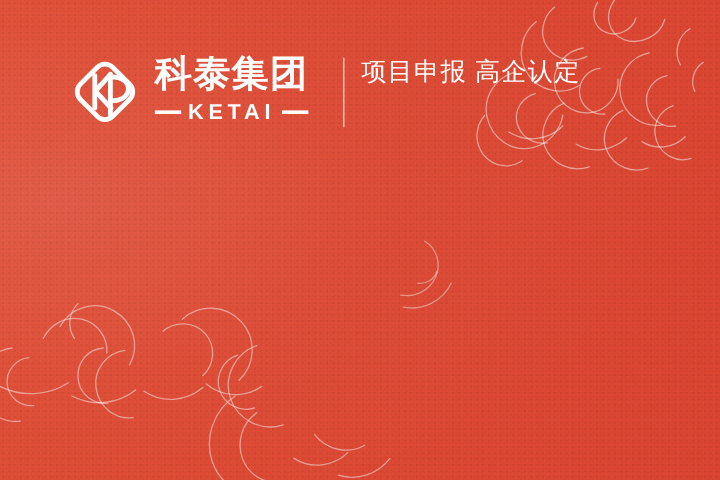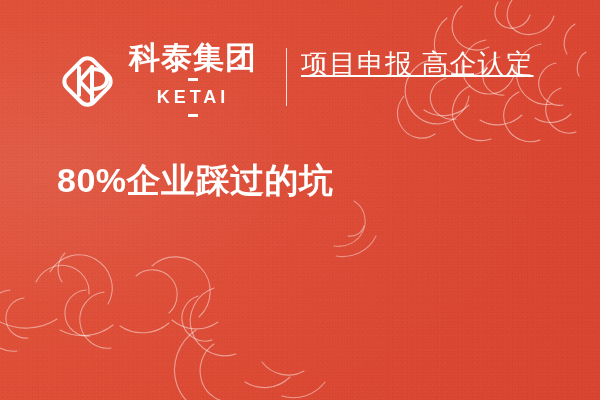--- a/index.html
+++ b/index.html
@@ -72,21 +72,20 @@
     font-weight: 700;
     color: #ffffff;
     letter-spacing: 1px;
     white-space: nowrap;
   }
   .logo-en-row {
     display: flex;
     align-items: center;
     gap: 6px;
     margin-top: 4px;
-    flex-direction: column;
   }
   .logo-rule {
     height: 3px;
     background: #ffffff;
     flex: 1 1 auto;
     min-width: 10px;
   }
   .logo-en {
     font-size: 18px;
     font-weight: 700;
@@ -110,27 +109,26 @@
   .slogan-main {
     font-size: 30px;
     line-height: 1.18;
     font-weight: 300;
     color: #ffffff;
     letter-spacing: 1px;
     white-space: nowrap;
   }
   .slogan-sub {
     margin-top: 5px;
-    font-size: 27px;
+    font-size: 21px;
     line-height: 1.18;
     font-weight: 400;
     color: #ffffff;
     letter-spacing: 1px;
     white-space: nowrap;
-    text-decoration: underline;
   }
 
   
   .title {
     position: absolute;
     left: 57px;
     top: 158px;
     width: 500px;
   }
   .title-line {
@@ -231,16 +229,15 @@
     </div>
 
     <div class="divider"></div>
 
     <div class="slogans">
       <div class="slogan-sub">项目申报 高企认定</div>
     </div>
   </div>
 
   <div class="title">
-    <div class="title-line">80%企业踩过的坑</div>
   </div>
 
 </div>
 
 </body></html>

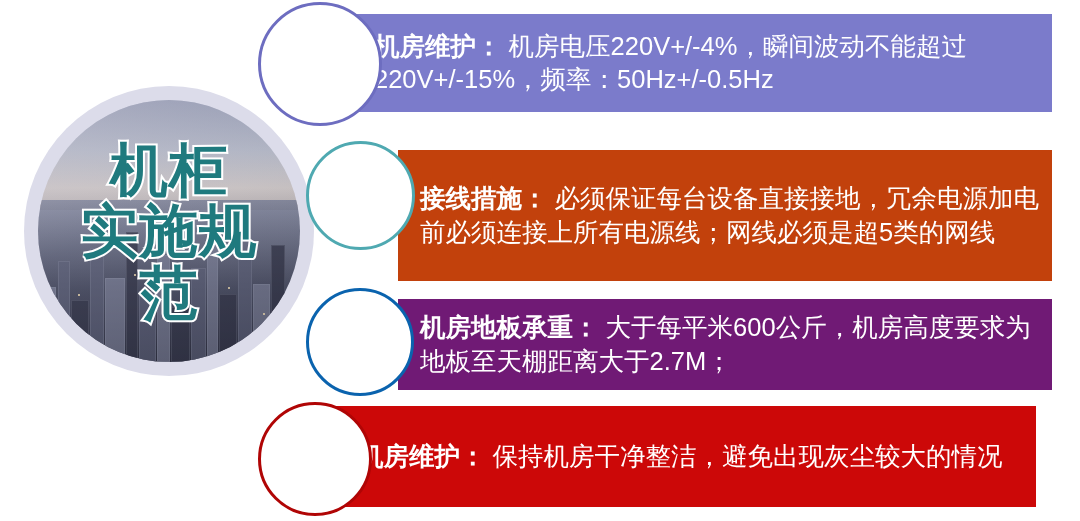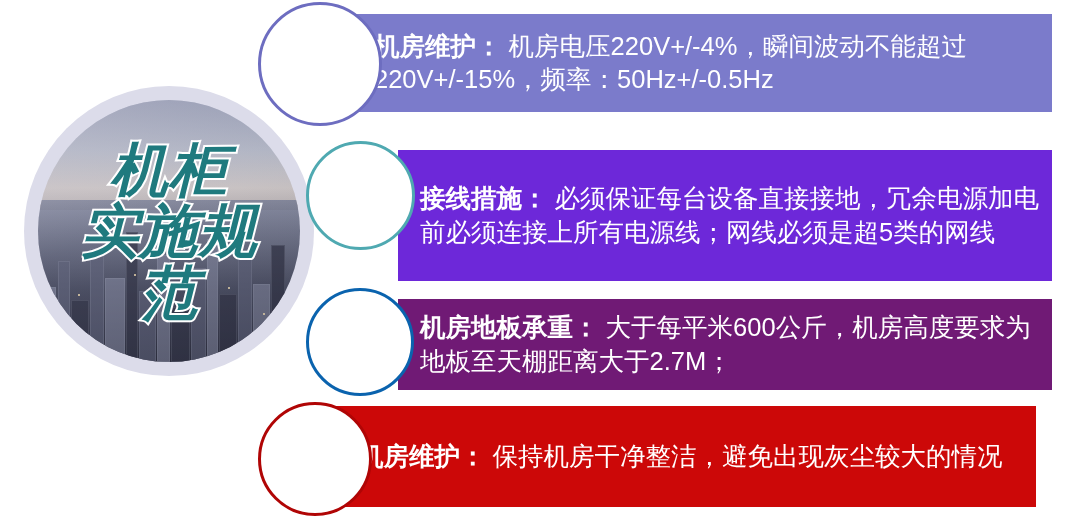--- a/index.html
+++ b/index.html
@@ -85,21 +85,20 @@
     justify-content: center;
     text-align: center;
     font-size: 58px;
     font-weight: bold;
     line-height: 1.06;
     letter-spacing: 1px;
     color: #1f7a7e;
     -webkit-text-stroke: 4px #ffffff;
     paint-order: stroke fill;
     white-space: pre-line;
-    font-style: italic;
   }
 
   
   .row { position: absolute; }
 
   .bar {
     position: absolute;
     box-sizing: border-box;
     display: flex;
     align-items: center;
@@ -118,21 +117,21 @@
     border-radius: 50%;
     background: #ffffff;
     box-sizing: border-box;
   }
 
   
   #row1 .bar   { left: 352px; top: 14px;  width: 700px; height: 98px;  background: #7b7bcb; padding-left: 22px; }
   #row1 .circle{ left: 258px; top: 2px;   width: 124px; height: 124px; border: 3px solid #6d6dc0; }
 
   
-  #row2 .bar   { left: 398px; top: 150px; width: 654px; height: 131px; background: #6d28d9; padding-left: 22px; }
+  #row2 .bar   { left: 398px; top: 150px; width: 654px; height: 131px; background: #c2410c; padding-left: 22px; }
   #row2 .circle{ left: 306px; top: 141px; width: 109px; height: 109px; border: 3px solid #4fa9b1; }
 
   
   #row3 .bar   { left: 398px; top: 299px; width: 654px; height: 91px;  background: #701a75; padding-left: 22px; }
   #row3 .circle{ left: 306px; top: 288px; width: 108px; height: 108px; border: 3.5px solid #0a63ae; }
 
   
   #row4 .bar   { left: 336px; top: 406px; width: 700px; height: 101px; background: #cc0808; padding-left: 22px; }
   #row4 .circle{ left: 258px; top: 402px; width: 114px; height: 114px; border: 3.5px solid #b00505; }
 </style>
☆ ☆ ☆ ☆
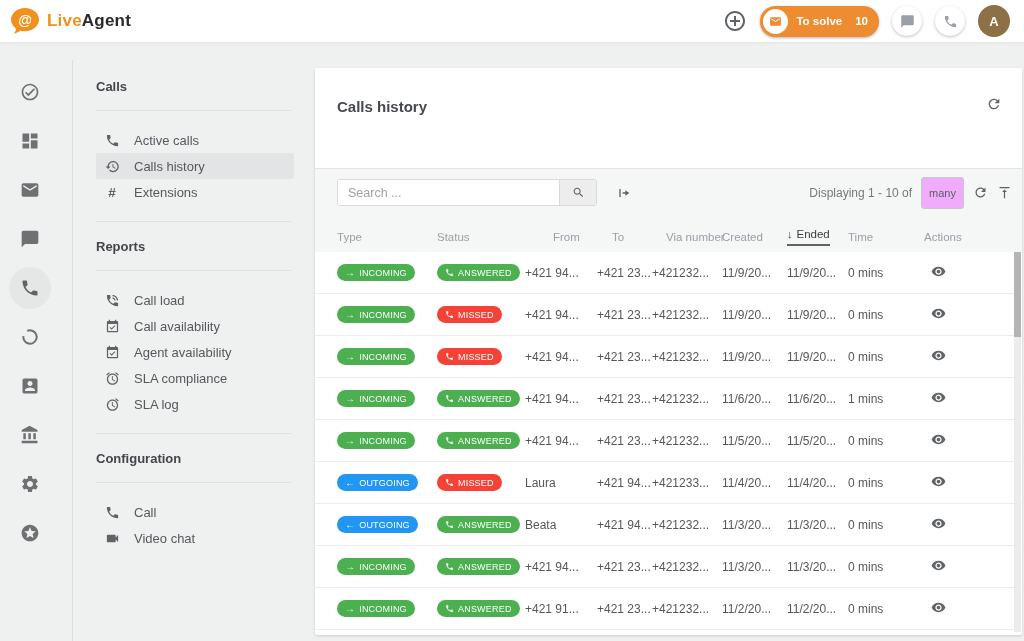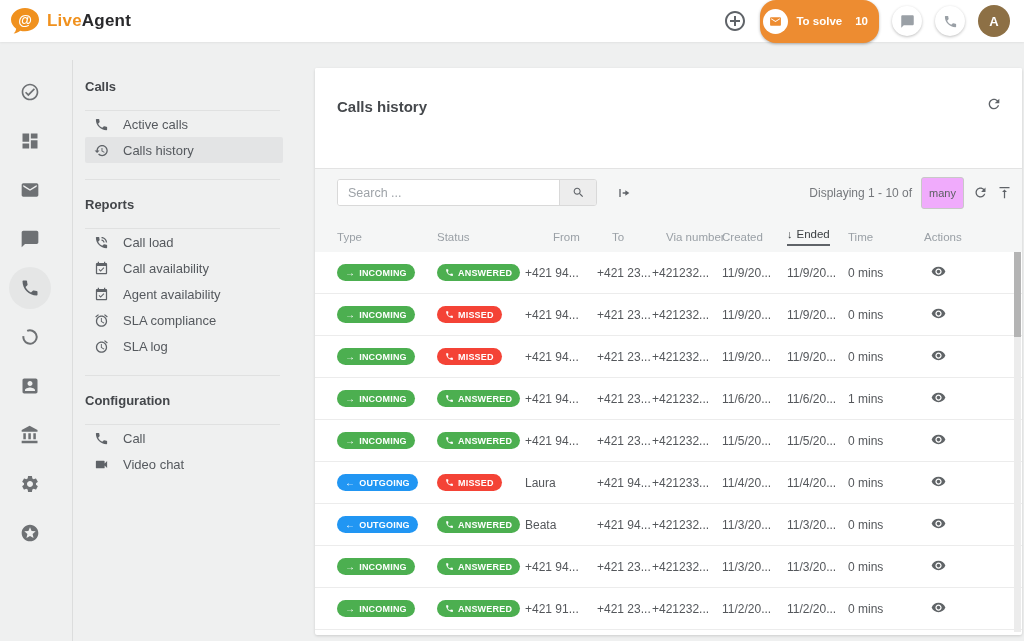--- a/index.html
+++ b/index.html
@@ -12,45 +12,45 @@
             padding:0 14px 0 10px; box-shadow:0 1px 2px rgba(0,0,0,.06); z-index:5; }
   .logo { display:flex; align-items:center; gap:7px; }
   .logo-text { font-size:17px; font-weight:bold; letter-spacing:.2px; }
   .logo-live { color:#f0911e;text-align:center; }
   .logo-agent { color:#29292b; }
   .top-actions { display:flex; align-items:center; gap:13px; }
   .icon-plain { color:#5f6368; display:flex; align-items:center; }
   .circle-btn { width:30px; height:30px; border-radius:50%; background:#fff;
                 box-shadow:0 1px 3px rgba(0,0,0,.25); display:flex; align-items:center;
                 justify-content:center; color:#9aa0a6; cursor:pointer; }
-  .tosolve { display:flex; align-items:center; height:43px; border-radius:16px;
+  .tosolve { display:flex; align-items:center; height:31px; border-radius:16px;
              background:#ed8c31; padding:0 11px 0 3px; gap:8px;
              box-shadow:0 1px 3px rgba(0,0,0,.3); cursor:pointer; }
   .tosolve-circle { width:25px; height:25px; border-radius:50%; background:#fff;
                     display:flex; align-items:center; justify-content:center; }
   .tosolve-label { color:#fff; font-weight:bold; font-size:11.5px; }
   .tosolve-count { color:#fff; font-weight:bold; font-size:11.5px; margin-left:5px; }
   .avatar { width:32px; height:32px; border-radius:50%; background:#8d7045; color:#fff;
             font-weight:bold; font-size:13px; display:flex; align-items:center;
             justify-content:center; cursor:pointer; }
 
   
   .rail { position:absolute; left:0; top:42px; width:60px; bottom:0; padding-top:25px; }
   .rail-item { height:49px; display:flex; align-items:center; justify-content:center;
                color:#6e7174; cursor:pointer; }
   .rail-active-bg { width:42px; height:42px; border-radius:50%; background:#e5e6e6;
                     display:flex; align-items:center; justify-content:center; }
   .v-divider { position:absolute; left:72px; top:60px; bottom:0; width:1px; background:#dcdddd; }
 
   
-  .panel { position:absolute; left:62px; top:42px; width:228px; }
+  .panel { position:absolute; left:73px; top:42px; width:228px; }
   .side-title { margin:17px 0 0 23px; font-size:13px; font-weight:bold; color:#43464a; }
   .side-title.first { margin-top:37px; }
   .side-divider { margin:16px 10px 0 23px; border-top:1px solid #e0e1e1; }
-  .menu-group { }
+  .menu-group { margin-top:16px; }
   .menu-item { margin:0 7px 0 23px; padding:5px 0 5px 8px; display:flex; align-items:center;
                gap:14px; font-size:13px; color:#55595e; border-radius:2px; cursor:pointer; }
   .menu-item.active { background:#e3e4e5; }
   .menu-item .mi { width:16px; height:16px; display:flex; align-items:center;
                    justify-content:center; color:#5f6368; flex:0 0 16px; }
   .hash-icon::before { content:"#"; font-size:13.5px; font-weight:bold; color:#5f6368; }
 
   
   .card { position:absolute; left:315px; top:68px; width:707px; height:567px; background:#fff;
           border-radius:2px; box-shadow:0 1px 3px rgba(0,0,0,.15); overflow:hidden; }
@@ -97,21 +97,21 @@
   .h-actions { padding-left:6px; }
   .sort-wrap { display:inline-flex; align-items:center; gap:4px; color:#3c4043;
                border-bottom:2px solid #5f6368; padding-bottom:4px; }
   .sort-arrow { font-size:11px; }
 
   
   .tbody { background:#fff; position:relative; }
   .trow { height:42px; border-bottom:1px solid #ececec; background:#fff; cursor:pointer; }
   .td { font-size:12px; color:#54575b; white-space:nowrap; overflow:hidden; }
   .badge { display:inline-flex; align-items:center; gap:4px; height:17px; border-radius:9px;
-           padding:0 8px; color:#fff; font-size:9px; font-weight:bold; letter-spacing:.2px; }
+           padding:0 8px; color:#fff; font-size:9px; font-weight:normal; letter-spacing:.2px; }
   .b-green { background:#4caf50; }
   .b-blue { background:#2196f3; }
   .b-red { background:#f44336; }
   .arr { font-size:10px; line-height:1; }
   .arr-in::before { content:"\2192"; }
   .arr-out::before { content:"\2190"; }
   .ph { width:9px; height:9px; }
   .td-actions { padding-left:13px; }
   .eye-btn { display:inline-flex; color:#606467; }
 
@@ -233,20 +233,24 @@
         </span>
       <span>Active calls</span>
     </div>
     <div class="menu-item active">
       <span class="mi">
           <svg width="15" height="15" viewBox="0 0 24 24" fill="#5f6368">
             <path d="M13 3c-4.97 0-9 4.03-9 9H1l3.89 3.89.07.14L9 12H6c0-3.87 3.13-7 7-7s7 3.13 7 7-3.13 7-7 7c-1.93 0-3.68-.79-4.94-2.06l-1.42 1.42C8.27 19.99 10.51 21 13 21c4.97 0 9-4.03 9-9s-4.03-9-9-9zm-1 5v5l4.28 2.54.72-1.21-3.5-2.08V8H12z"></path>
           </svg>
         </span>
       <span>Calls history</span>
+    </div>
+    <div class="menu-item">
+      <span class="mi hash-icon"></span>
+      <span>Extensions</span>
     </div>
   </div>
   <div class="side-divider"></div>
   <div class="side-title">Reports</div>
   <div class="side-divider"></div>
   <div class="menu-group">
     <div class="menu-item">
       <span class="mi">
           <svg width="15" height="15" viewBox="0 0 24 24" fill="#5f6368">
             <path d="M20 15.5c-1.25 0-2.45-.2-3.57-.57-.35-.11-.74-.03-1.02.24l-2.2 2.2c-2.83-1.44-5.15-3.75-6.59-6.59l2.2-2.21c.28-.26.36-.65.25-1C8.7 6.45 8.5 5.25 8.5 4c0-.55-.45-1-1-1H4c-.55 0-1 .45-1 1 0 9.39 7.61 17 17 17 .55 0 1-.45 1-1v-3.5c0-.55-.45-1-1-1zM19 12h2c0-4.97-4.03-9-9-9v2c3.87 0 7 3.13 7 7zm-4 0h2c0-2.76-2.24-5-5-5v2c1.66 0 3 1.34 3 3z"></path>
☆ ☆ ☆ ☆
For each line above that includes "divider", copy the line.

     <div class="divider"></div>
   .v-divider { position:absolute; left:72px; top:60px; bottom:0; width:1px; background:#dcdddd; }
   .side-divider { margin:16px 10px 0 23px; border-top:1px solid #e0e1e1; }
   <div class="side-divider"></div>
   <div class="side-divider"></div>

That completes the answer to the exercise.